Assignment:
Look through the data below. Show each line where the string "блог" occurs.
** Record extracts follows **
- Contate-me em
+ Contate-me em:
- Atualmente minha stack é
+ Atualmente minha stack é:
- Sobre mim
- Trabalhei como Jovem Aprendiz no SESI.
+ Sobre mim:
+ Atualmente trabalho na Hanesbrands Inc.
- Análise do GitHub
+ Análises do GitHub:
** End of Record extracts **
** Record extracts follows **
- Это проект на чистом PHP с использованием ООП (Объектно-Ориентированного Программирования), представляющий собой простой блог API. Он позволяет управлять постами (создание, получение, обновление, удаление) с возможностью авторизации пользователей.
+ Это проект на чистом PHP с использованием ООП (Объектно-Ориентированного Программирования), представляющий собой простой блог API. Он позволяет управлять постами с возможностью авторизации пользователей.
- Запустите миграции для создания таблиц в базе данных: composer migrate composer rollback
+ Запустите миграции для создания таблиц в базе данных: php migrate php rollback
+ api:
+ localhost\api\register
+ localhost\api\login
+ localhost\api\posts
** End of Record extracts **
Task output:
- Это проект на чистом PHP с использованием ООП (Объектно-Ориентированного Программирования), представляющий собой простой блог API. Он позволяет управлять постами (создание, получение, обновление, удаление) с возможностью авторизации пользователей.
+ Это проект на чистом PHP с использованием ООП (Объектно-Ориентированного Программирования), представляющий собой простой блог API. Он позволяет управлять постами с возможностью авторизации пользователей.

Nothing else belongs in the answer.